▶ _Exercise objective_
Your answer is to be every line of the material that includes the string "comment".
═══ Records provided
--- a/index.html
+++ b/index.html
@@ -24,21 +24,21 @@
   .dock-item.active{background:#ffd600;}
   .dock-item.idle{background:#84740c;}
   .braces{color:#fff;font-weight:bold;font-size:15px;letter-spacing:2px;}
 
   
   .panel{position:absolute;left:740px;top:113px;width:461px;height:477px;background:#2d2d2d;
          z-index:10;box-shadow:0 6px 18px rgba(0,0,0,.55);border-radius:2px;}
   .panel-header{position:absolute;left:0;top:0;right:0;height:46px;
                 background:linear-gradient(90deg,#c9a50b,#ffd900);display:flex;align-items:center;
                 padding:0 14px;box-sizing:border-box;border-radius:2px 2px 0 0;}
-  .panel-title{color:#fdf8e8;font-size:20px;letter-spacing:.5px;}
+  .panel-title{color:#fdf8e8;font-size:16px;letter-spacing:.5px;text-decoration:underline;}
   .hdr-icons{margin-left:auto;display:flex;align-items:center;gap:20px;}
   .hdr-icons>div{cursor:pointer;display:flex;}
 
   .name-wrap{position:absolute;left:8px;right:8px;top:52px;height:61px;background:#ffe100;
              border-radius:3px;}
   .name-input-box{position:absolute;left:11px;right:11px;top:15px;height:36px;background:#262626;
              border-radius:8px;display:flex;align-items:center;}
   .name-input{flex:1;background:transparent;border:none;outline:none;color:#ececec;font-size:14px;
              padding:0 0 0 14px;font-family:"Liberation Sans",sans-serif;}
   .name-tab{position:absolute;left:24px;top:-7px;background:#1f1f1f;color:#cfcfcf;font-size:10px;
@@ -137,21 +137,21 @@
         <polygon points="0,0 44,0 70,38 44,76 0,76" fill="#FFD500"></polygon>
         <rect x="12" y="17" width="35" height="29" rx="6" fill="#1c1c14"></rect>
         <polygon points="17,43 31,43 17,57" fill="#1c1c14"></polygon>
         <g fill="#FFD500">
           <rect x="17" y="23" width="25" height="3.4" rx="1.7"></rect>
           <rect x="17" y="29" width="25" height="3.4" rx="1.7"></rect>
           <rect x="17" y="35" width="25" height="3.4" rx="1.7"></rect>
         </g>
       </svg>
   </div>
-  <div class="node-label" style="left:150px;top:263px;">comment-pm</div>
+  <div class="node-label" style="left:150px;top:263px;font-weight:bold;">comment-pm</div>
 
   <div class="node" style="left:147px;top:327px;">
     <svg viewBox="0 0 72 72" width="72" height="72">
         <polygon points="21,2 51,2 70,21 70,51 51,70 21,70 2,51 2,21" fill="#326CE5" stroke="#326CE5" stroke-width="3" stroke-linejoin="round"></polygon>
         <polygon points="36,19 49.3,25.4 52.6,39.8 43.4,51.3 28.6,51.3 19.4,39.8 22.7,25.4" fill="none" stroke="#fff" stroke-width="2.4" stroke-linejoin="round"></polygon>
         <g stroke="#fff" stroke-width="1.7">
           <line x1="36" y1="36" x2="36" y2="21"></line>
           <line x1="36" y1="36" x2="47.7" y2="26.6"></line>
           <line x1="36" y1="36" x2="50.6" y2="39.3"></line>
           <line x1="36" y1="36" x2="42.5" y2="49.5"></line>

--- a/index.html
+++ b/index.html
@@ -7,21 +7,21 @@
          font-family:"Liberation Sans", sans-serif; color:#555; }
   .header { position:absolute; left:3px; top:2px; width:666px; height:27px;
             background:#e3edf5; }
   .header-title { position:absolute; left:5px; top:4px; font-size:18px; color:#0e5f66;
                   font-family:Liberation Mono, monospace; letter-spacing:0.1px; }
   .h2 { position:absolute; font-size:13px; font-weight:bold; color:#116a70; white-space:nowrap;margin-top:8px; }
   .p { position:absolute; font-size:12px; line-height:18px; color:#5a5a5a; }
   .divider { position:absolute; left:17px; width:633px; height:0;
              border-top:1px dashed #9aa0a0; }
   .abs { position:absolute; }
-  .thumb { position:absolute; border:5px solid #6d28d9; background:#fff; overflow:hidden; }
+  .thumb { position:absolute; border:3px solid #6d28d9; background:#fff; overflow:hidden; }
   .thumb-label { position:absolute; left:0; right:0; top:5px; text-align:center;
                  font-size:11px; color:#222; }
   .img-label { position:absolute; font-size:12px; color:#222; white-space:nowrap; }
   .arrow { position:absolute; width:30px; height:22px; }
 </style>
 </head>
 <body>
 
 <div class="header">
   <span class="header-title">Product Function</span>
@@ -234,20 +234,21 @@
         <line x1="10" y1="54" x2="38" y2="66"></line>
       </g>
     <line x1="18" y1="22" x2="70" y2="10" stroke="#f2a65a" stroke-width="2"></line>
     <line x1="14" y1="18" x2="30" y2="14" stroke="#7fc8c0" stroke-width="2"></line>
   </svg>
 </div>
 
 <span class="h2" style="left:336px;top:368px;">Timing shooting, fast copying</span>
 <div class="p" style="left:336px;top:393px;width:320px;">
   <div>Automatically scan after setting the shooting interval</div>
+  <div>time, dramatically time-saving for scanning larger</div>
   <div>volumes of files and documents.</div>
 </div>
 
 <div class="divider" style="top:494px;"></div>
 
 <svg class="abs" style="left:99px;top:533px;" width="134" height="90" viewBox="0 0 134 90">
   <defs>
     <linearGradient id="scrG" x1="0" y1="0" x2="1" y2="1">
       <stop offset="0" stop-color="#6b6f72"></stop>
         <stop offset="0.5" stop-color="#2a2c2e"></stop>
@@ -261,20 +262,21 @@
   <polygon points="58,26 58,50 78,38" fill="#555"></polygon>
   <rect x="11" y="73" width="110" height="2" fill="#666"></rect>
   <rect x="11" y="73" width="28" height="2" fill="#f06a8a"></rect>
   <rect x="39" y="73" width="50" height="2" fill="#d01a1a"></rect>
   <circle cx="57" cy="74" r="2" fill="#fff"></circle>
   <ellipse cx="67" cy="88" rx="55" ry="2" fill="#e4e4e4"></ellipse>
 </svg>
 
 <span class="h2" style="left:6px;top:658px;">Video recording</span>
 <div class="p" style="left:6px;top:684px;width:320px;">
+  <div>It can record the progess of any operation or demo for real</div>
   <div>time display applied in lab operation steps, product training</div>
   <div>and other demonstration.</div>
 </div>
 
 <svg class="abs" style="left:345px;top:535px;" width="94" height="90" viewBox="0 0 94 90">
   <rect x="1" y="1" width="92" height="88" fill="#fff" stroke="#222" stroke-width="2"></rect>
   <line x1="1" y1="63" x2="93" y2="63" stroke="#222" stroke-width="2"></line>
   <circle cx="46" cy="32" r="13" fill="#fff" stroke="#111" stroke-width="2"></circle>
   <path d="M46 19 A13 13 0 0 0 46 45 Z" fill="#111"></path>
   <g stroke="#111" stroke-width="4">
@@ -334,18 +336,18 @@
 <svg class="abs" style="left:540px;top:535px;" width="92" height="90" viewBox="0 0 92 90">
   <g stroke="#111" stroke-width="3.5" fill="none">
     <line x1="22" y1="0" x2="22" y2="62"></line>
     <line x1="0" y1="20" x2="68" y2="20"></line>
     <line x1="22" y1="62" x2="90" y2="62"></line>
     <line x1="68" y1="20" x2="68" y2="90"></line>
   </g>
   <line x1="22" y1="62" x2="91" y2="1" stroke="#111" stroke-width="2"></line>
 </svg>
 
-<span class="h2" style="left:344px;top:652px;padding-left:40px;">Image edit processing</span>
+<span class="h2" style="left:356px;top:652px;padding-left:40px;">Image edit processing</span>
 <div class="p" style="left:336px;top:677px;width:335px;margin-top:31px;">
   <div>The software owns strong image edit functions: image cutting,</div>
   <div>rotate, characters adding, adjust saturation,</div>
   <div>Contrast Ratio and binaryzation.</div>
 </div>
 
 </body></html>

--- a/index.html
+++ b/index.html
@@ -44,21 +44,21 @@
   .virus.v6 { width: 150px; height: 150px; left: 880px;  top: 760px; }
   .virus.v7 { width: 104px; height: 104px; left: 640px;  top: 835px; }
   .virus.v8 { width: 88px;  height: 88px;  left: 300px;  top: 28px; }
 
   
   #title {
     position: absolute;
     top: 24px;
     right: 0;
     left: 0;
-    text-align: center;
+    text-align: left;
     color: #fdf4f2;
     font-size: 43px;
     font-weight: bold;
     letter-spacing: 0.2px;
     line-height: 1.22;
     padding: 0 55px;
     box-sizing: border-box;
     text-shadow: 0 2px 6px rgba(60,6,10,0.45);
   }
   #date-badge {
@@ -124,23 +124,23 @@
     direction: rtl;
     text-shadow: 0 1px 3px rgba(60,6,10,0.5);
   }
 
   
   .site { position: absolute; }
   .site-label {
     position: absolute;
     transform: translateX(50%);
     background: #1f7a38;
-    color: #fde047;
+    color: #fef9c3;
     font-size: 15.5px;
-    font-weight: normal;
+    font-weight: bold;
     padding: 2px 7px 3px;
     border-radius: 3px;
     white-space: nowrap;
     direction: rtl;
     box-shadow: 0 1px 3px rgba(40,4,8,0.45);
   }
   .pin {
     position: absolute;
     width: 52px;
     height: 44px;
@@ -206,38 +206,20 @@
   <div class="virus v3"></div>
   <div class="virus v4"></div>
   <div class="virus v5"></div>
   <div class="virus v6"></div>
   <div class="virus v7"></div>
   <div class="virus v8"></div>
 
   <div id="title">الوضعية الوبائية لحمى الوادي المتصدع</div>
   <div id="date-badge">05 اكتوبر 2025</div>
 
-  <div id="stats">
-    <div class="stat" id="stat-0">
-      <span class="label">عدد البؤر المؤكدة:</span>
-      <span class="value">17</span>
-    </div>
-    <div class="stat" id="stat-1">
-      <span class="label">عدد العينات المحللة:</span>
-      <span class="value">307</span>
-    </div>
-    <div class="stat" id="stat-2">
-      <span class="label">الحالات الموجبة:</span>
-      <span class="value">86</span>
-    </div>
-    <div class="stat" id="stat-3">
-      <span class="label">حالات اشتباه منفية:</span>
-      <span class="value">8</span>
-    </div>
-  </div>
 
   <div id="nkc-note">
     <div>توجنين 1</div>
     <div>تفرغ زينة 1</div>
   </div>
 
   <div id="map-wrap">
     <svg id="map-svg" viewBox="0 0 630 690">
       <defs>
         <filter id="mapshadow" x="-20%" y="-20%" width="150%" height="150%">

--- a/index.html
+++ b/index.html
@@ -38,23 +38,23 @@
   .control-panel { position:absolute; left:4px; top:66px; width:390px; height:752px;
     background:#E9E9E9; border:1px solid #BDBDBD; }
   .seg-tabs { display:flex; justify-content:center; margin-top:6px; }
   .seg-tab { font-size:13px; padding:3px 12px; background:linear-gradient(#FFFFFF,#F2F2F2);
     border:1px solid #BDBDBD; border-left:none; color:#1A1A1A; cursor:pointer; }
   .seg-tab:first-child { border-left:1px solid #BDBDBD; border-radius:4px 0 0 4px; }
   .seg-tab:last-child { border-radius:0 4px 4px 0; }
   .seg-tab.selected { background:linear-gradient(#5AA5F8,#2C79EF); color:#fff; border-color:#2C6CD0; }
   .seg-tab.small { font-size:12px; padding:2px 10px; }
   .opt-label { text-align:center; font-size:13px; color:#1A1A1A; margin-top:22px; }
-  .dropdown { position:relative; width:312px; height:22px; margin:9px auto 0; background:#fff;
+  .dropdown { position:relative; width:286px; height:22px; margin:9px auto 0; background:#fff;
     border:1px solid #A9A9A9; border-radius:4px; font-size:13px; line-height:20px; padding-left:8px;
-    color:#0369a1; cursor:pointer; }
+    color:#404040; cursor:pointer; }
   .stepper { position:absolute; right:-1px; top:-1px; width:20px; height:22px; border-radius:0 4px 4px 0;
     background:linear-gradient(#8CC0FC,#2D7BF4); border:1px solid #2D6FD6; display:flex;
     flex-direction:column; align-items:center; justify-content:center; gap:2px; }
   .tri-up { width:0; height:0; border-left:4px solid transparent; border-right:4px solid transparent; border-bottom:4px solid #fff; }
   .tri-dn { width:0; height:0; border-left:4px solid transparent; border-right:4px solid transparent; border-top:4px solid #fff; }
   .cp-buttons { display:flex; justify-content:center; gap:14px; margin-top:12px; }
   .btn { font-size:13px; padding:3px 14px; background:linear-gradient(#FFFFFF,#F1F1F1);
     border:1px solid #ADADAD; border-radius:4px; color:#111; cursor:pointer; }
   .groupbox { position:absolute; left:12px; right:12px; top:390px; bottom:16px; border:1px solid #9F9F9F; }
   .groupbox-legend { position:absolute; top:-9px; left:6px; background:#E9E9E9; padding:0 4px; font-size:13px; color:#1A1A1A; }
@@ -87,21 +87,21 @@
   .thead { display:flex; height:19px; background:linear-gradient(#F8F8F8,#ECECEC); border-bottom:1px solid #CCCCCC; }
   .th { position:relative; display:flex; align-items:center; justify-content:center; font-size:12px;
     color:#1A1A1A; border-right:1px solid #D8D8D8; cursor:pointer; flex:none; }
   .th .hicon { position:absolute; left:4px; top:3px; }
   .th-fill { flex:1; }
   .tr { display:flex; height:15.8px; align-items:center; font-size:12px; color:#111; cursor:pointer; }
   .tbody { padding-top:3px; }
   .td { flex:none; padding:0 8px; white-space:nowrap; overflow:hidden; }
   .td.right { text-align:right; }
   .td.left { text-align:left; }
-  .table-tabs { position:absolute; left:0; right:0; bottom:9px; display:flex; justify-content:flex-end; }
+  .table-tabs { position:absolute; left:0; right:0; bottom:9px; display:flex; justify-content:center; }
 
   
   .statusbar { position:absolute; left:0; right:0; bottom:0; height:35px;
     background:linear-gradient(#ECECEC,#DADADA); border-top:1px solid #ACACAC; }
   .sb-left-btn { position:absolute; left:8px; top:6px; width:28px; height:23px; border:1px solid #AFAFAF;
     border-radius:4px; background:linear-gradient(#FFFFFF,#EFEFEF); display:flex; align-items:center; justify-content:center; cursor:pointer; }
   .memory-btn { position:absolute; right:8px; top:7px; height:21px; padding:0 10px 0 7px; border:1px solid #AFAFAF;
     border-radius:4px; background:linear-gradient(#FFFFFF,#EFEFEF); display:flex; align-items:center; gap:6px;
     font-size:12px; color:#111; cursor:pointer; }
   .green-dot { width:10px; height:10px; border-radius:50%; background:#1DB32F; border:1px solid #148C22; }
══════
▶ _Solution for this task_
-  <div class="node-label" style="left:150px;top:263px;">comment-pm</div>
+  <div class="node-label" style="left:150px;top:263px;font-weight:bold;">comment-pm</div>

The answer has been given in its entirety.